Complications from neuroendocrine tumours

Symptoms of neuroendocrine tumours

Symptoms of NETs will depend on the location of the primary. Functioning NETs over-produce hormones. Neuroendocrine tumours of the small bowel, large bowel or appendix may overproduce serotonin and cause a characteristic collection of symptoms called the carcinoid syndrome.

Organs involved in carcinoid syndrome

  • Heart - Pulmonary and tricuspid valve thickening and stenosis (due to growth-promoting effect of serotonin on cardiac myocytes and their proliferation onto valves). Endocardial fibrosis.
  • Liver - Hepatomegaly.
  • Gastrointestinal - Diarrhoea, cramps, nausea, vomiting. Retroperitoneal and pelvic fibrosis.
  • Skin - Cutaneous flushes. Apparent cyanosis.
  • Respiratory - Cough, wheezing, dyspnoea.

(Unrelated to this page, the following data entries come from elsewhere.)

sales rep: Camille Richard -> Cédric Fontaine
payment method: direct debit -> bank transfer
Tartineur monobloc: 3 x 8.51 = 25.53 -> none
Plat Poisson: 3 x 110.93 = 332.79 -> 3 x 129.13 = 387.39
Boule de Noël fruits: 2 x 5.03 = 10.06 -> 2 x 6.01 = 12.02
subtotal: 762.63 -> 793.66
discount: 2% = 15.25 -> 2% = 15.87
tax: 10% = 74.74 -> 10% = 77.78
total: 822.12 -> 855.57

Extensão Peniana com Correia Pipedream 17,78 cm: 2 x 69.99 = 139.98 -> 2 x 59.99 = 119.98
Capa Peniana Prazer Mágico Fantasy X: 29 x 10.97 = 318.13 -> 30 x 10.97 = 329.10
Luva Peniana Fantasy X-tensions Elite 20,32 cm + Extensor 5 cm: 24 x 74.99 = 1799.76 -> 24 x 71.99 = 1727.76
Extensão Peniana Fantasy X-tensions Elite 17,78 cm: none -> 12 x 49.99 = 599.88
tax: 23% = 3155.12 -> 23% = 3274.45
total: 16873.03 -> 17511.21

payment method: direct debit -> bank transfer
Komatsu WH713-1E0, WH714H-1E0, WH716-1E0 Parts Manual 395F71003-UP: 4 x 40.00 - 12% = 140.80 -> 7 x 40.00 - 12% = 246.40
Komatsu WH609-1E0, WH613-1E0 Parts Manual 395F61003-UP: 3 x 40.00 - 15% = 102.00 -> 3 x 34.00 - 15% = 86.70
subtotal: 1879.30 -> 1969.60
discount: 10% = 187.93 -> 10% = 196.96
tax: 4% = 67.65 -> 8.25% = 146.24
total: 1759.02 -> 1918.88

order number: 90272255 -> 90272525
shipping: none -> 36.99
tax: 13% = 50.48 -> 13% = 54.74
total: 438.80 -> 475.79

Other NETs that cause specific symptoms due to overproduction of hormones include insulinomas (overproduce insulin), gastrinomas (overproduce gastrin), glucagonomas (overproduce glucagon), Vasoactive Intestinal Peptide (VIP)-omas (overproduce VIP) and somatostatinomas (overproduce somatostatin).

Non-functioning NETs do not overproduce hormones, may not cause symptoms and may be discovered by chance during surgery or incidentally while another investigation is being implemented.

Familial syndromes

Most NETs are sporadic but NETs can be seen in several inherited familial syndromes including:

  • Multiple endocrine neoplasia type 1 and 2.
  • von-Hippel Lindau (VHL) disease.
  • Neurofibromatosis type 1.
  • Tuberous sclerosis.
  • Carney complex (myxomas of heart and skin, hyperpigmentation of skin, endocrine tumours).

Given these associations, recommendations for treatment of patients with a diagnosis of a NET include family history evaluation, evaluation for second tumours, and in selected circumstances testing for germline mutations such as MEN1.